Assignment –
Below are records; how many of their lines contain "background"? Answer with only the number.

[Stored data]

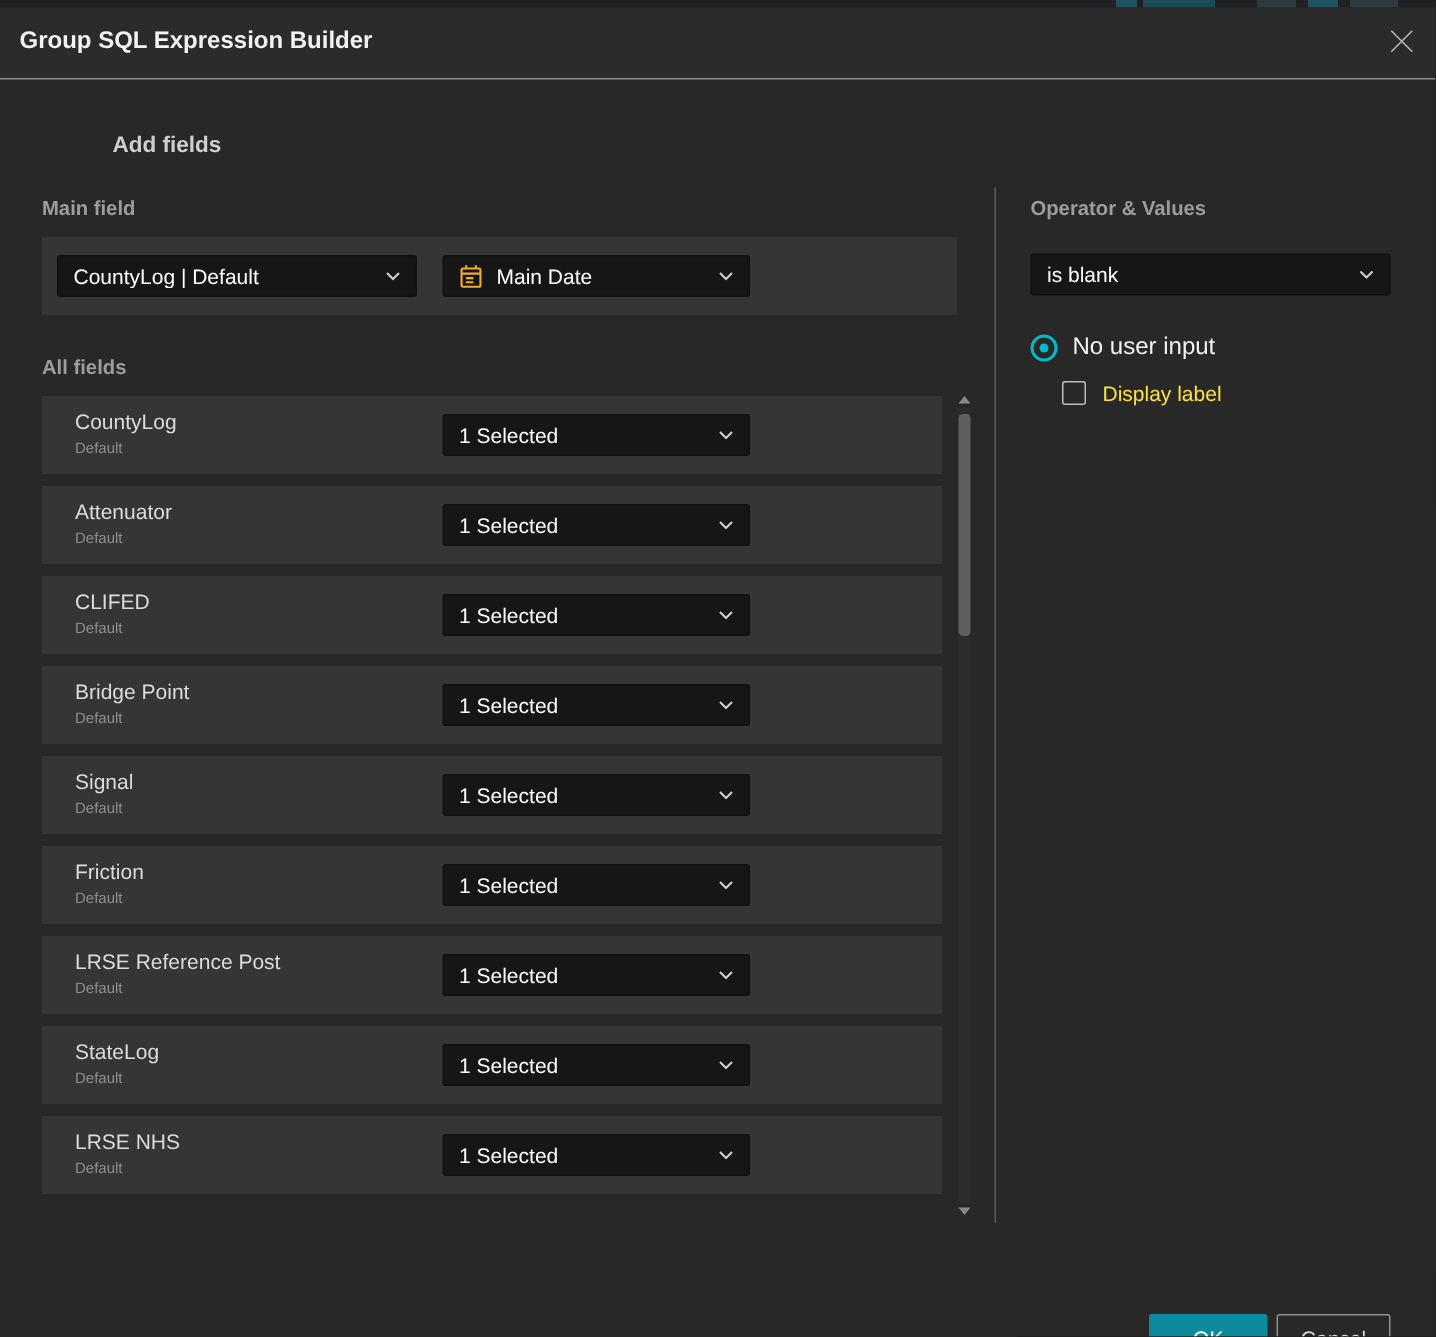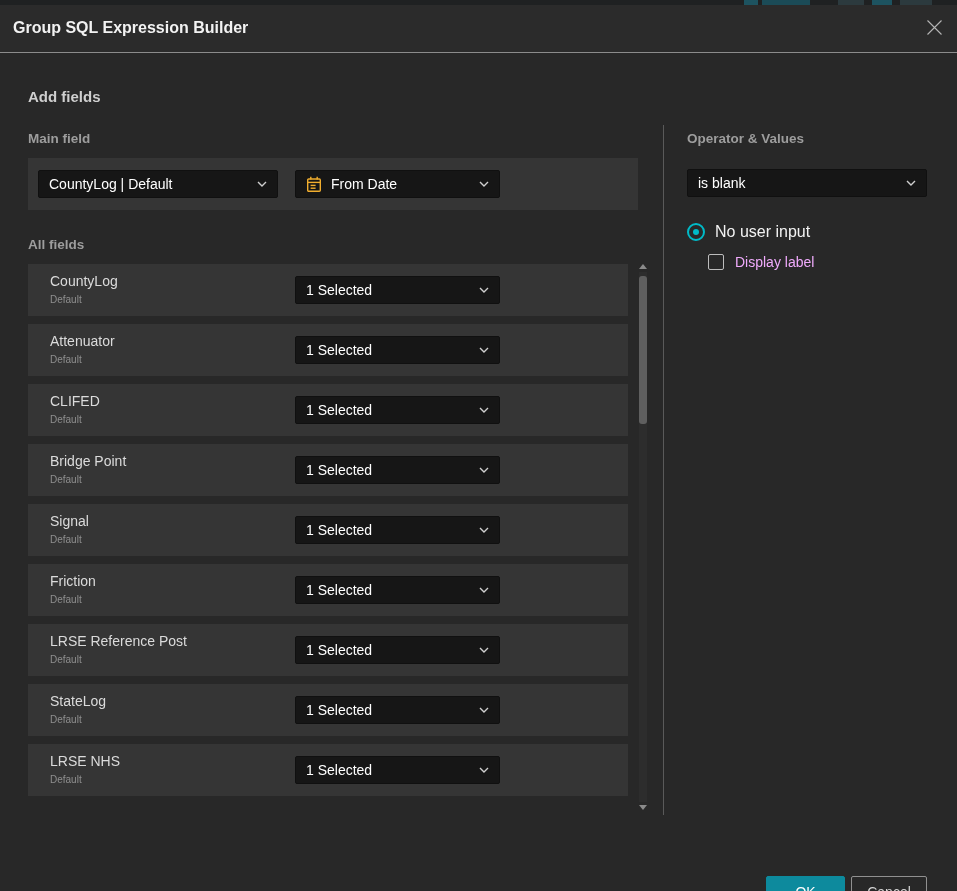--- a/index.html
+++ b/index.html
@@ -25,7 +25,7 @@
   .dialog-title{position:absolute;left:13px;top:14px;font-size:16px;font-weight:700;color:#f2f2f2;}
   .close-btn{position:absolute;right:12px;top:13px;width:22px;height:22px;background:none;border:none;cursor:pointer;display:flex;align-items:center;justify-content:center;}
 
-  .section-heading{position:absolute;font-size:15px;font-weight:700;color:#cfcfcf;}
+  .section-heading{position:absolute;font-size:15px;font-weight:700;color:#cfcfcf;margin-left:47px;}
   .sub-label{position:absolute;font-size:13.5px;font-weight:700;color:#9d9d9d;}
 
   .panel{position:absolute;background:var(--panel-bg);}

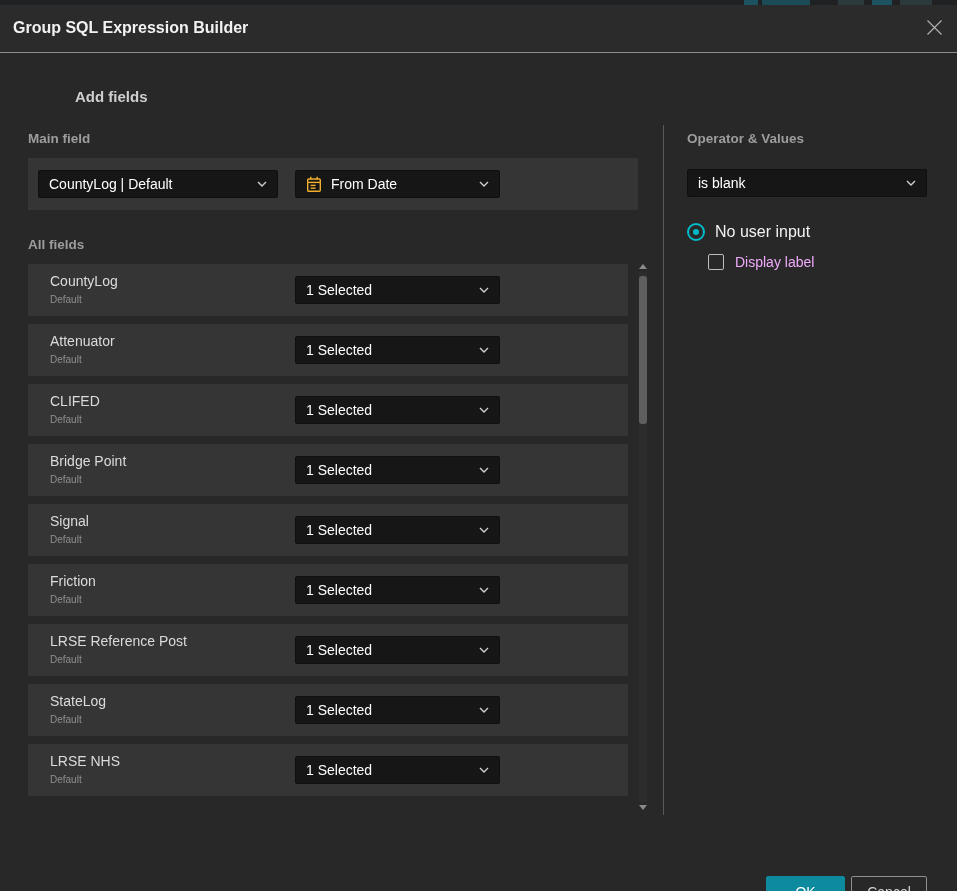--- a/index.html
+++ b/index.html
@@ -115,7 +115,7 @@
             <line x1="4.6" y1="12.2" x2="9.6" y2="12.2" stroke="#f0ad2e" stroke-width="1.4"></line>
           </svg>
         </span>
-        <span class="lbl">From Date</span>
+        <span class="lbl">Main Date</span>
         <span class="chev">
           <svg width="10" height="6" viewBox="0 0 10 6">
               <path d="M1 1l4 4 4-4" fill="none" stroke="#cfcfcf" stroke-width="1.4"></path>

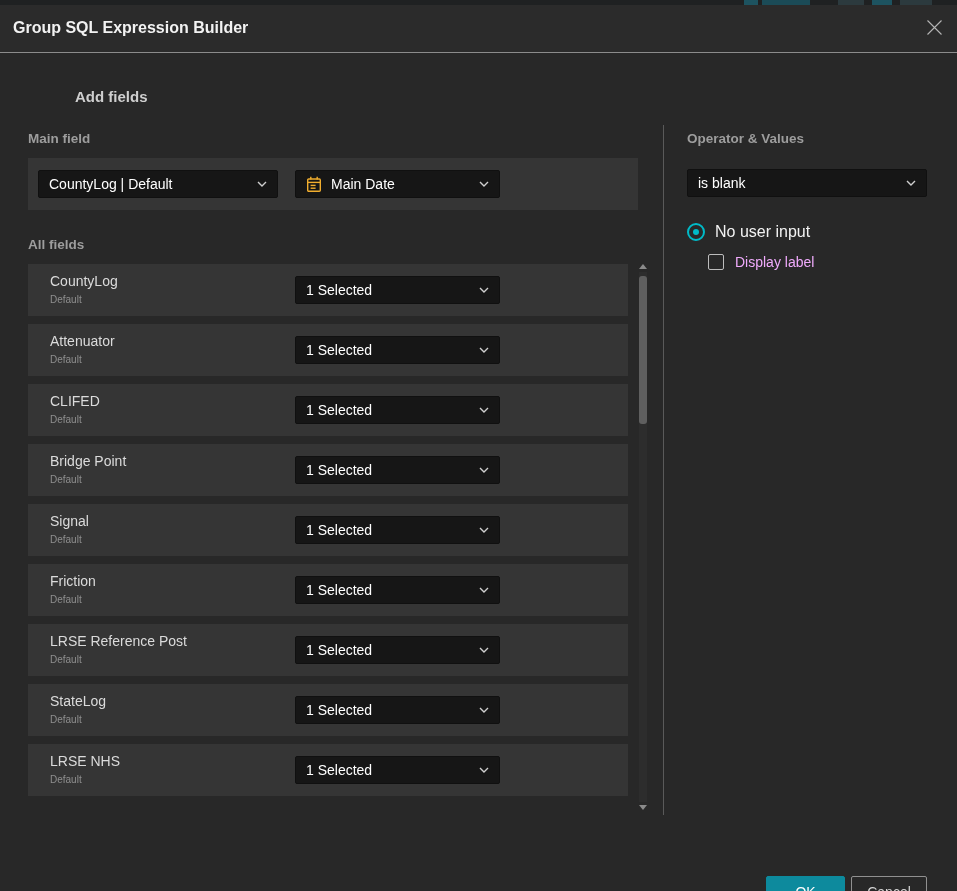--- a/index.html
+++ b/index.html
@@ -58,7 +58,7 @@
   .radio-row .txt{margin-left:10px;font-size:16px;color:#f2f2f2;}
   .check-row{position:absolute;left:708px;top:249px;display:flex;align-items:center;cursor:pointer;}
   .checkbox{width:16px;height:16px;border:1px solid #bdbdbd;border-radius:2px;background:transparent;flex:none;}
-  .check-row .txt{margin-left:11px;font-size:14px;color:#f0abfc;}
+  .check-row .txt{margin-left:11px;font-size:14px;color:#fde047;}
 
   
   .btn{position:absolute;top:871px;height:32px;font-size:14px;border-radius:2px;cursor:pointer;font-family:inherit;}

Solution to the exercise –
3